Your instructions => An exact transcription of the entries is required, with no images included.

Items listed in a dataset:
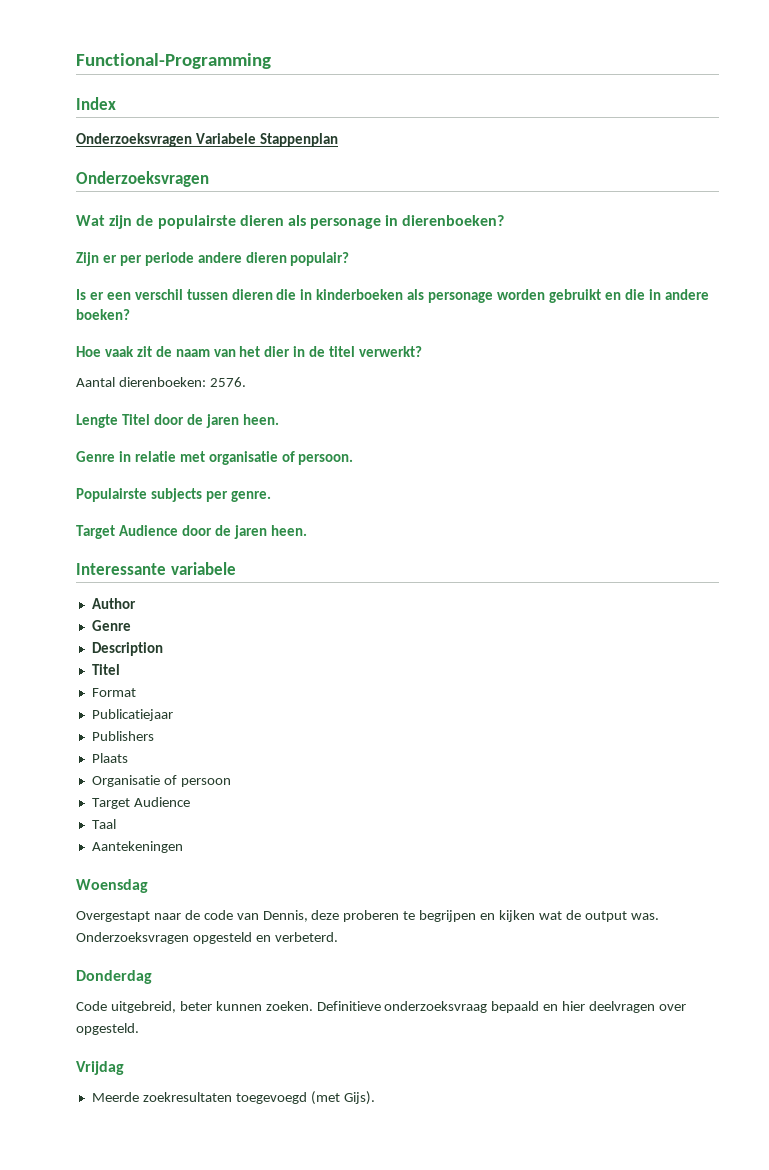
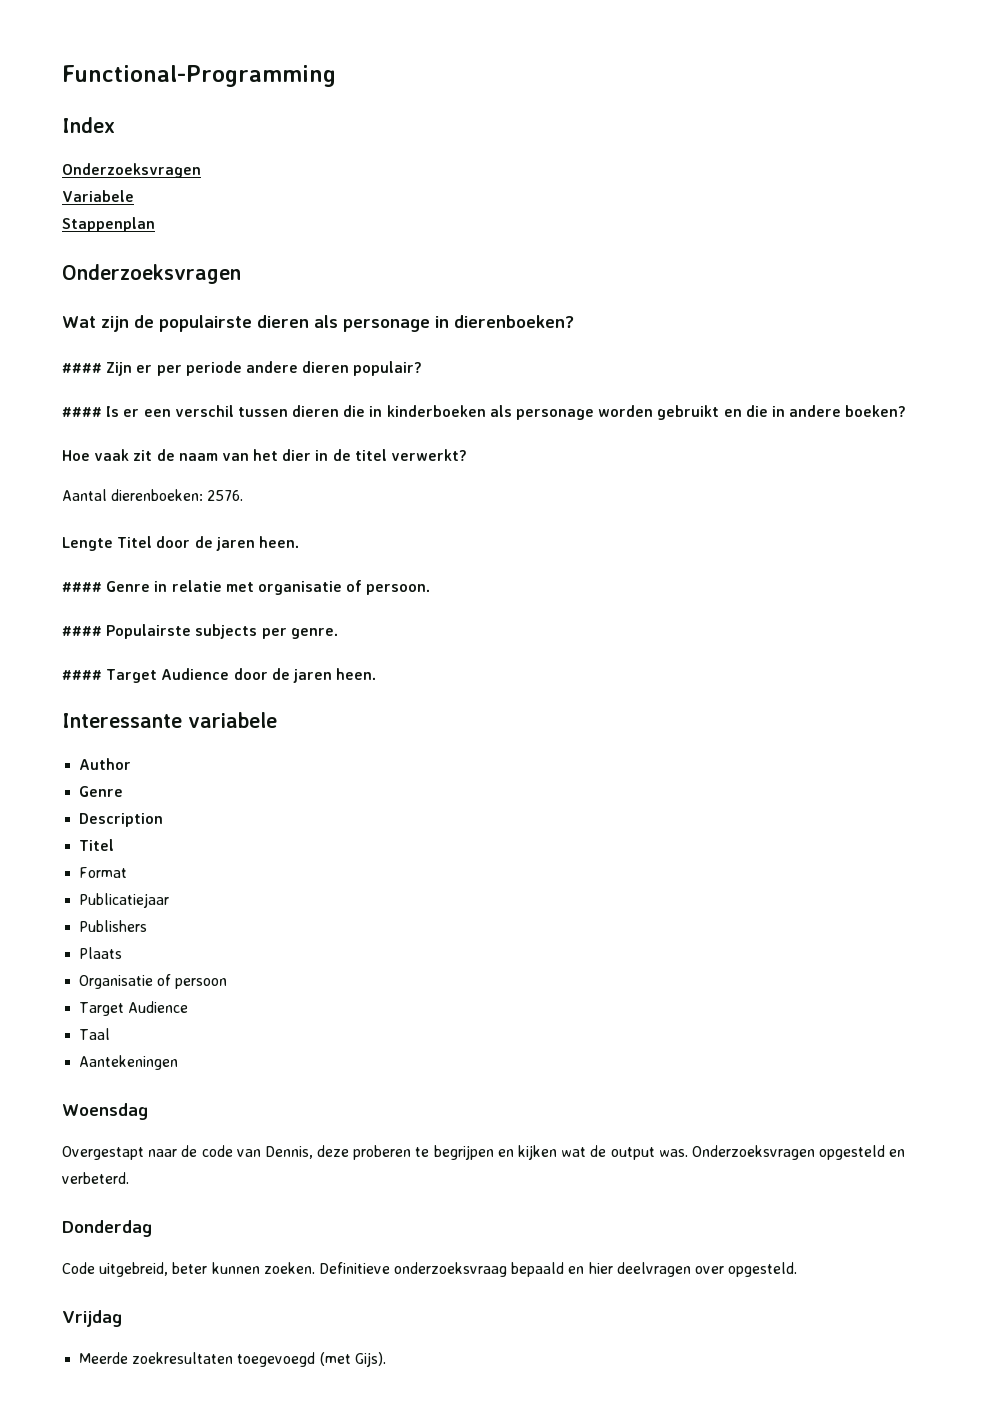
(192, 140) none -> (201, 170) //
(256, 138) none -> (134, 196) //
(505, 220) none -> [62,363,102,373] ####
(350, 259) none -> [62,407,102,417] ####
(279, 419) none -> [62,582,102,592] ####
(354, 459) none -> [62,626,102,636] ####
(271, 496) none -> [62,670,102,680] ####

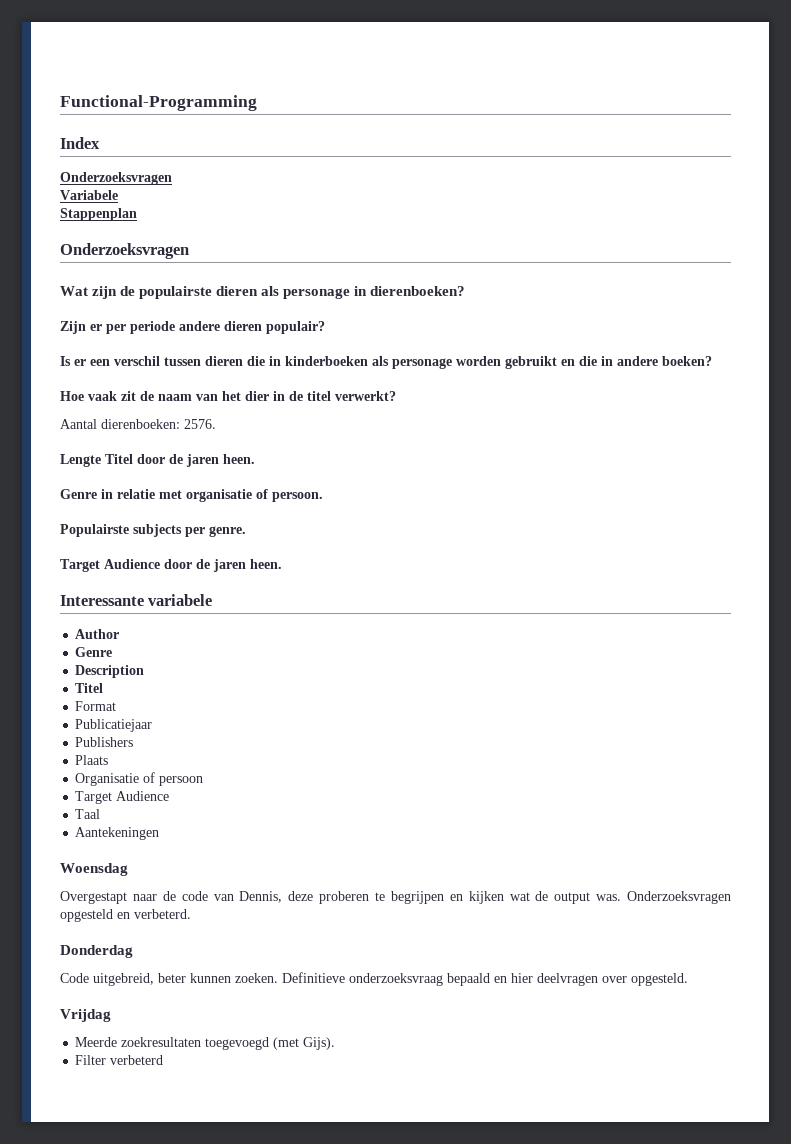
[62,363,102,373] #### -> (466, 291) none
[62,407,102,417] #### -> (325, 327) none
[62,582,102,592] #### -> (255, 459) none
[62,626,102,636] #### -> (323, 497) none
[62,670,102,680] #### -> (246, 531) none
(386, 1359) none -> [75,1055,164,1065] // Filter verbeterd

Written response =>
(192, 140) none -> (201, 170) //
(256, 138) none -> (134, 196) //
(505, 220) none -> [62,363,102,373] ####
(350, 259) none -> [62,407,102,417] ####
(279, 419) none -> [62,582,102,592] ####
(354, 459) none -> [62,626,102,636] ####
(271, 496) none -> [62,670,102,680] ####

[62,363,102,373] #### -> (466, 291) none
[62,407,102,417] #### -> (325, 327) none
[62,582,102,592] #### -> (255, 459) none
[62,626,102,636] #### -> (323, 497) none
[62,670,102,680] #### -> (246, 531) none
(386, 1359) none -> [75,1055,164,1065] // Filter verbeterd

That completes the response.